M Hirakata et al. Arthritis Rheum. 1992 Apr.

Abstract

Objective: To elucidate the profile and clinical significance of autoantibodies to small nuclear and small cytoplasmic ribonucleoproteins in Japanese patients with polymyositis and dermatomyositis (PM/DM).

Methods: Radioimmunoprecipitation assays were performed with sera from 91 patients with various inflammatory muscle diseases and from 254 control patients with other rheumatic diseases. Patients with PM/DM were categorized according to autoantibody specificities, and clinical comparisons were made.

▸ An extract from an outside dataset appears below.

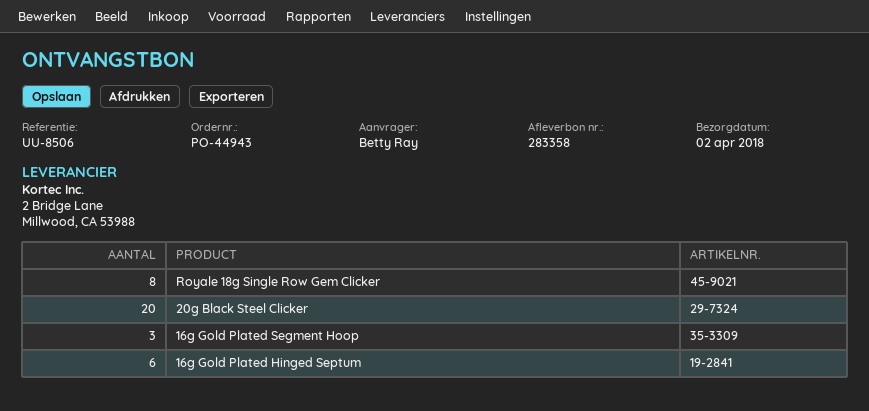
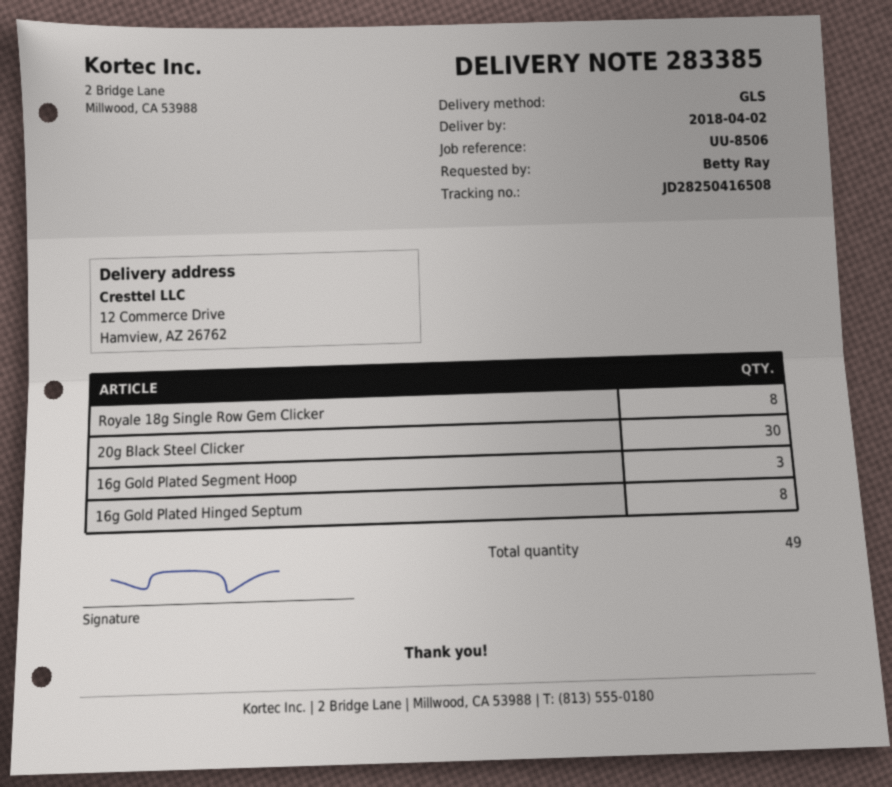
delivery note number: 283358 -> 283385
20g Black Steel Clicker: 20 -> 30
16g Gold Plated Hinged Septum: 6 -> 8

Results: Antibodies to aminoacyl transfer RNA (tRNA) synthetases and the signal recognition particle (SRP) were found to be specific for PM/DM: PM/DM patients with antibodies to 3 aminoacyl-tRNA synthetases (histidyl, threonyl, and glycyl) appeared to form a distinct clinical subset, associated with chronic interstitial lung disease, polyarthritis, and myositis, while 3 patients with antibodies that bound the SRP had severe myositis that was resistant to corticosteroid therapy. In general, the frequency and clinical correlations of anti-aminoacyl-tRNA synthetase antibodies in Japanese patients were similar to those in North American populations. In contrast, among this Japanese cohort, the occurrence of anti-PM/Scl appeared to be reduced in frequency, whereas anti-Ku and anti-U2 RNP antibodies were accentuated in patients with overlap syndromes.

Conclusion: We conclude that racial groups differ somewhat in their characteristic autoimmune responses to individual autoantigens. These differences could reflect variation in immunogenetic background or different etiologic mechanisms which might occur at different geographic locations.